AIR FORCE BLUE’S pedigree ingredients include three lines of Northern Dancer and two each of Mr Prospector and Buckpasser, and he could give his female family even more fame this season while his four-year-old sister Bugle also aims at stakes glory.
A $400,000 yearling and two-time winner, Bugle was initially raced by Hancock’s client Joseph Sutton, a co-owner of the Houston Texans football franchise. However, she was sold privately to Coolmore associate Richard Henry earlier this year and was recently bred to Triple Crown winner American Pharoah, said trainer Eddie Kenneally.
“Hopefully, she’ll win a stakes race before she retires after one or two more starts,” Kenneally said.
Hancock works amid mementoes of the horses who have shaped his life.
Sunday Silence remains the most meaningful horse he has raised and raced, and the black horse’s image looms large in the Stone Farm office. Hancock wistfully relates how the difficult decision to sell the 1989 American Horse of the Year changed breeding forever in Japan while saving Stone Farm with an $11 million cash infusion just prior to the bloodstock crash that decimated many breeders.
The story of Stone Farm continues to unfold. Hancock’s wife Staci is active with him in farm business and joined him in co-founding the anti-drug group Water Hay Oats Alliance.

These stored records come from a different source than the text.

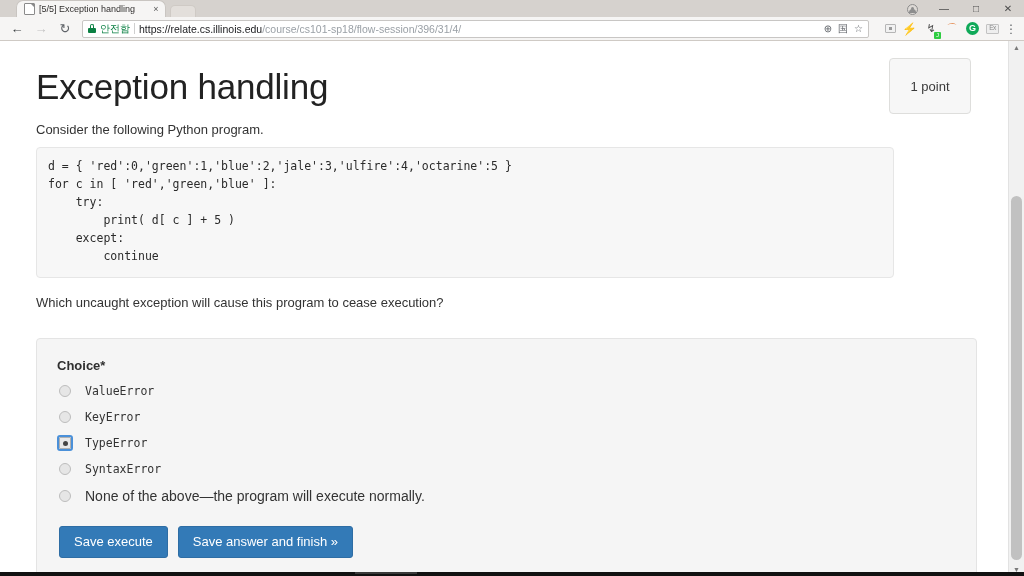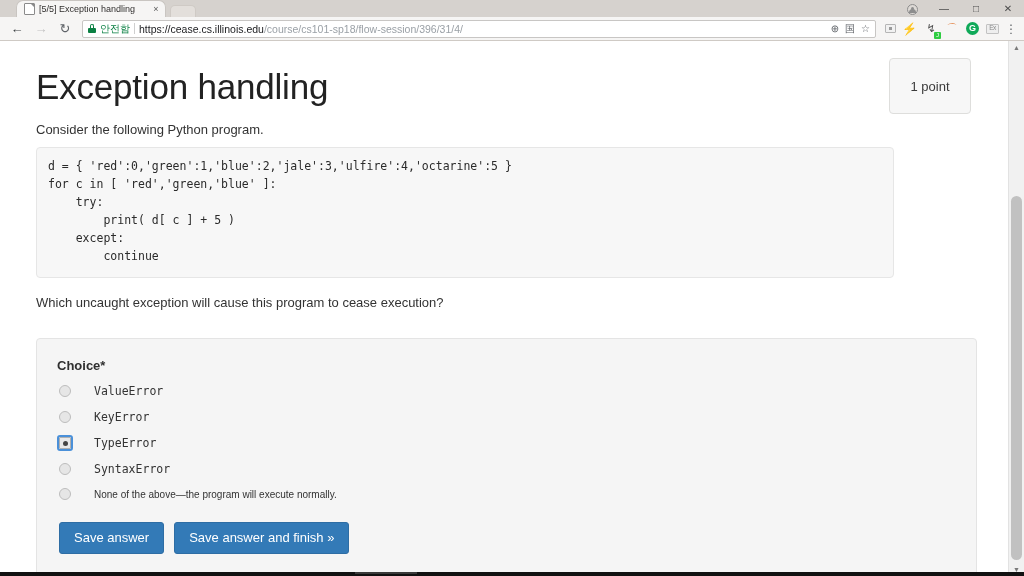--- a/index.html
+++ b/index.html
@@ -171,7 +171,7 @@
   .omnibox {
     flex: 1 1 auto;
     height: 18px;
-    margin: 0 2px 0 4px;
+    margin: 0 9px 0 4px;
     background: #ffffff;
     border: 1px solid #c8c6c4;
     border-radius: 2px;

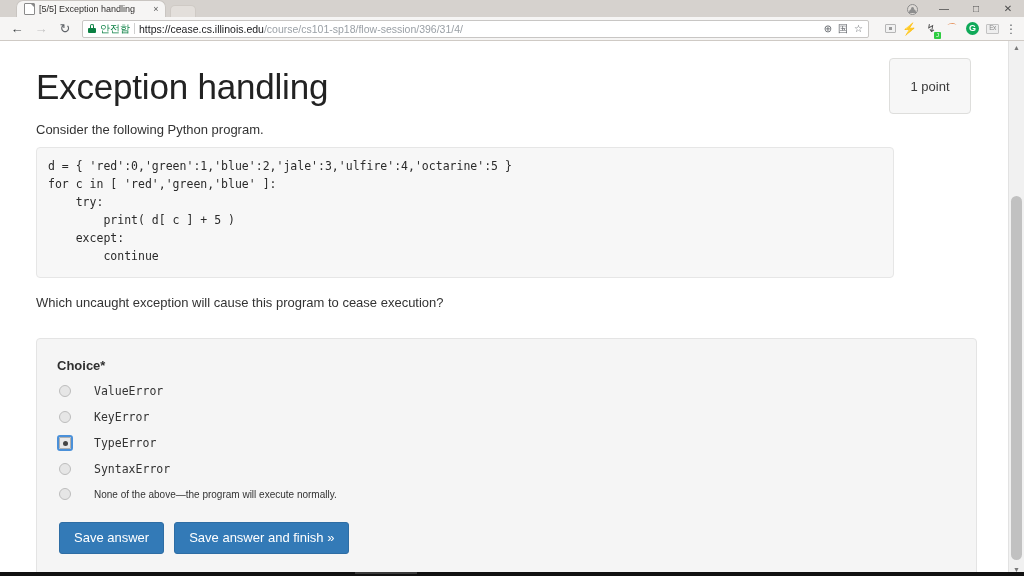--- a/index.html
+++ b/index.html
@@ -540,7 +540,7 @@
       </span>
       <span class="secure-label">안전함</span>
       <span class="omni-sep"></span>
-      <span class="url"><span class="host"><span>https://</span><span>cease.cs.illinois.edu</span></span><span>/course/cs101-sp18/flow-session/396/31/4/</span></span>
+      <span class="url"><span class="host"><span>https://</span><span>relate.cs.illinois.edu</span></span><span>/course/cs101-sp18/flow-session/396/31/4/</span></span>
       <span class="omni-icons">
         <span class="omni-ic">⊕</span>
         <span class="omni-ic">国</span>

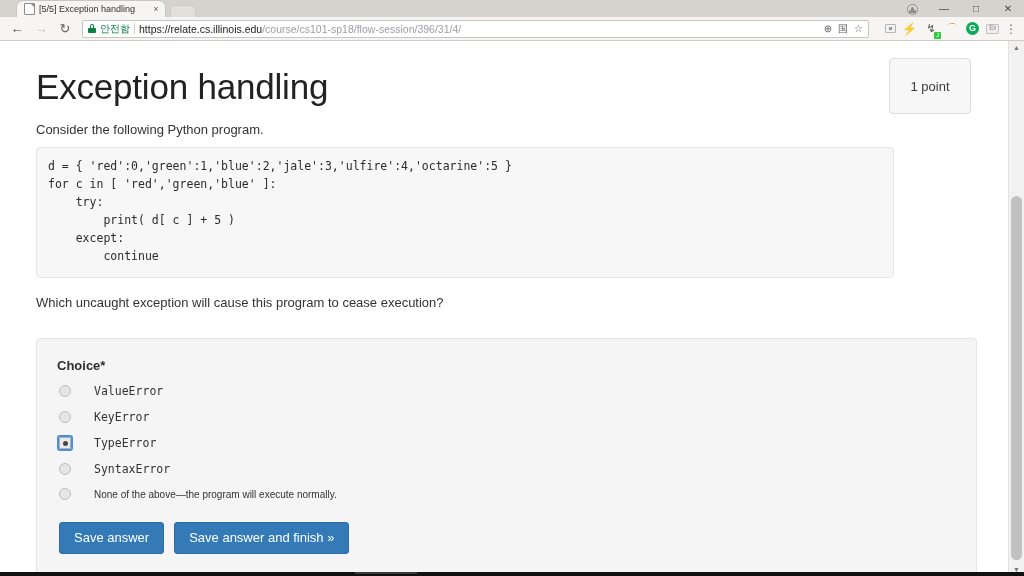--- a/index.html
+++ b/index.html
@@ -402,7 +402,7 @@
     display: flex;
     align-items: center;
     margin: 0 0 12px 0;
-    gap: 23px;
+    gap: 14px;
     padding-left: 2px;
   }
   .radio-row:last-of-type { margin-bottom: 0; }

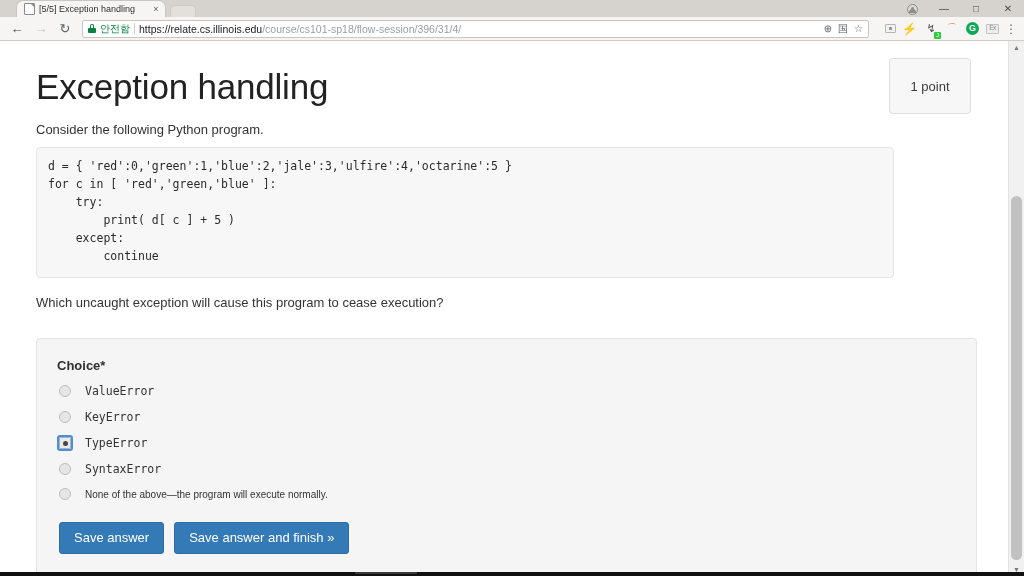--- a/index.html
+++ b/index.html
@@ -439,7 +439,7 @@
   }
   .radio-label-text {
     font-family: "Liberation Sans", sans-serif;
-    font-size: 10px;
+    font-size: 14px;
     color: #333333;
   }
 

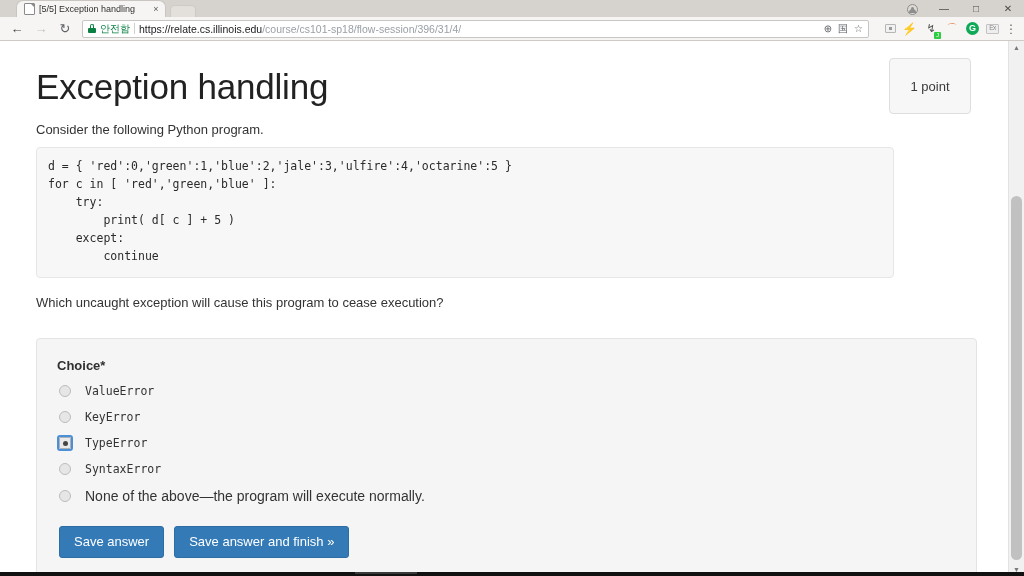--- a/index.html
+++ b/index.html
@@ -609,7 +609,7 @@
           </div>
 
           <div class="btn-row">
-            <button class="btn">Save answer</button>
+            <button class="btn">Save execute</button>
             <button class="btn">Save answer and finish »</button>
           </div>
         </div>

One of their five daughters, Alex, works in the farm office and another, Lynn, is employed by Boomer Bloodstock in Australia. The Hancocks’ son, Arthur IV, helped run the farm for several years before pursuing his interest in music with his band The Wooks.
Father and son have performed together musically many times as Arthur and Arthur and will give a concert today to raise money for thoroughbred retirement organisations.
The elder Hancock – who co-wrote the song recorded by Willie Nelson called Run That By Me One More Time and who recorded his own CD with the title song Sunday Silence – plays guitar while the younger Hancock strums a banjo.
Meanwhile, Hancock looks forward to Chatham producing a brother or sister to Air Force Blue next spring. But he keeps his aspirations close to the simple truths that have served him well.
“Without luck or a blessing, as Benjamin Franklin said, I think all your endeavours will be in vain,” Hancock says. “So, you want to be humble, and you do your best and hope for the best – and you should be damned appreciative if good things happen.”